Amazon declined to provide an exact HQ2 jobs figure. Wednesday’s announcement is the first update — and reflects a doubling — of the company’s local hiring count since December, when it put the HQ2 employee total at 1,600. A company spokeswoman said Amazon, which had said earlier this year it would heavily ramp up hiring in 2021, is on track for its local jobs and investment goals.

The company said it is still currently hiring for another 2,500 positions at the second headquarters campus, including roles for software development engineers, technical sales representatives and program managers for Amazon Web Services, Amazon Care, Global Immigration, Alexa and IMDb TV. Amazon Web Services, the company's cloud computing and services arm, has also located its East Coast hub in Herndon.

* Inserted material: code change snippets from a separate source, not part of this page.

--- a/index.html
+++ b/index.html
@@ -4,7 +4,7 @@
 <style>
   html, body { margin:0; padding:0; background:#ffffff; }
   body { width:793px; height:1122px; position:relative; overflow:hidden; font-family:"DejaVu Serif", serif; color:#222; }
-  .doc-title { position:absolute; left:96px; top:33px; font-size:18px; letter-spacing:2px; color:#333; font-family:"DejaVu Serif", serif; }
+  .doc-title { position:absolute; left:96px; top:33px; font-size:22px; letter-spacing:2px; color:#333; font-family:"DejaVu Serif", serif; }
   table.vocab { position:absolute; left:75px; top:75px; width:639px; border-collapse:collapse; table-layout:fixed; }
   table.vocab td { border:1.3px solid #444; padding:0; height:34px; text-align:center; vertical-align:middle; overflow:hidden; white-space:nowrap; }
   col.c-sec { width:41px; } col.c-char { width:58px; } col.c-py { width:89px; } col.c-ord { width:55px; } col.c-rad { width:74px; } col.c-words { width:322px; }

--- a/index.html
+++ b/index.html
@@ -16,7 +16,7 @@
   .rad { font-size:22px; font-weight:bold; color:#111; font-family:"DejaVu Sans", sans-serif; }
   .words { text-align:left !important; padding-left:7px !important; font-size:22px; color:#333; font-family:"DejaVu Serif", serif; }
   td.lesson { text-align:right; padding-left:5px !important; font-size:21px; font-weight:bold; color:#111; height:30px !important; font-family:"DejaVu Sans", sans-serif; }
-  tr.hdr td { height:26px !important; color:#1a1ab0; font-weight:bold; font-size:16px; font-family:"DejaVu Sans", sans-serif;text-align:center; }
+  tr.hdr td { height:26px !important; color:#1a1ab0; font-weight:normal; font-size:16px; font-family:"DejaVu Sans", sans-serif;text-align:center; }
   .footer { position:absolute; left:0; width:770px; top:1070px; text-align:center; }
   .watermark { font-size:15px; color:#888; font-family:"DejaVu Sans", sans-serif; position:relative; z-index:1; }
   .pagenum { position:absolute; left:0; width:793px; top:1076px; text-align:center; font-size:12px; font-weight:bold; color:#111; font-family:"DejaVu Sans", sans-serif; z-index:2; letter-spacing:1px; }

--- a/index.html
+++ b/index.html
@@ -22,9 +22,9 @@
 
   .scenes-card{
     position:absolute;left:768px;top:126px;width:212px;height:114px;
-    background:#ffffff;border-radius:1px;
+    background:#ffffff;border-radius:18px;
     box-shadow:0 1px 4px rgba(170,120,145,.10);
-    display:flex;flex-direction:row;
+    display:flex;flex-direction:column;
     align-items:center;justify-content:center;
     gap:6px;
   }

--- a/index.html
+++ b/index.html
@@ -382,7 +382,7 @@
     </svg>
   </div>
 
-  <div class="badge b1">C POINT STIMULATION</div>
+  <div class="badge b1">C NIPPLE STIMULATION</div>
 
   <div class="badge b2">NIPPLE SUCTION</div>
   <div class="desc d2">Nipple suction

It's unclear how many of HQ2's 3,000-plus positions are currently based in Greater Washington given the reliance on remote work through the pandemic — Amazon, like other large tech employers, recently pushed its return-to-work timeline from September to January, when it will shift to a hybrid workplace. We've reached out to Amazon and will update this story when we hear back.

This is all part of a larger Amazon hiring push CEO Andy Jassy announced Wednesday. He told Reuters that the company is planning to hire 55,000 corporate and technology employees around the world in the next few months, starting with its annual career day in September. The 55,000 hires would represent a 20% increase in Amazon's corporate and tech staff, which now numbers 275,000 globally, Reuters reported.

Locally, Arlington was expected to determine by Wednesday if the county owes Amazon an incentive payment for 2021 — as well as back payment from 2020, as the funds were postponed due to the coronavirus pandemic — for its HQ2 office leases. Neither Arlington Economic Development nor Amazon spokespeople has shared the status of that payment yet.

Per the incentive deal signed nearly three years ago, the county will provide Amazon a portion of its hotel room tax, called the transient occupancy tax, in exchange for the company meeting its yearly goals for its office square footage. That amount could total $22.7 million paid to Amazon over a 15-year period, county officials estimate.

Amazon’s agreement with Virginia requires the company to employ at least 3,544 full-time office workers at an average salary of $150,000 in Arlington by Dec. 31, in exchange for $43.2 million in state incentives for 2021. 

In August, Amazon reported filling 27,000 full- and part-time jobs on its corporate, technology, logistics and operations teams, including but not limited to those at HQ2, in Virginia since 2010. And that doesn’t count the company’s report of its presence creating 96,000 indirect jobs in Virginia since 2010 — 75,000 of which were filled in Northern Virginia — in retail, construction, food services, health care and transportation industries.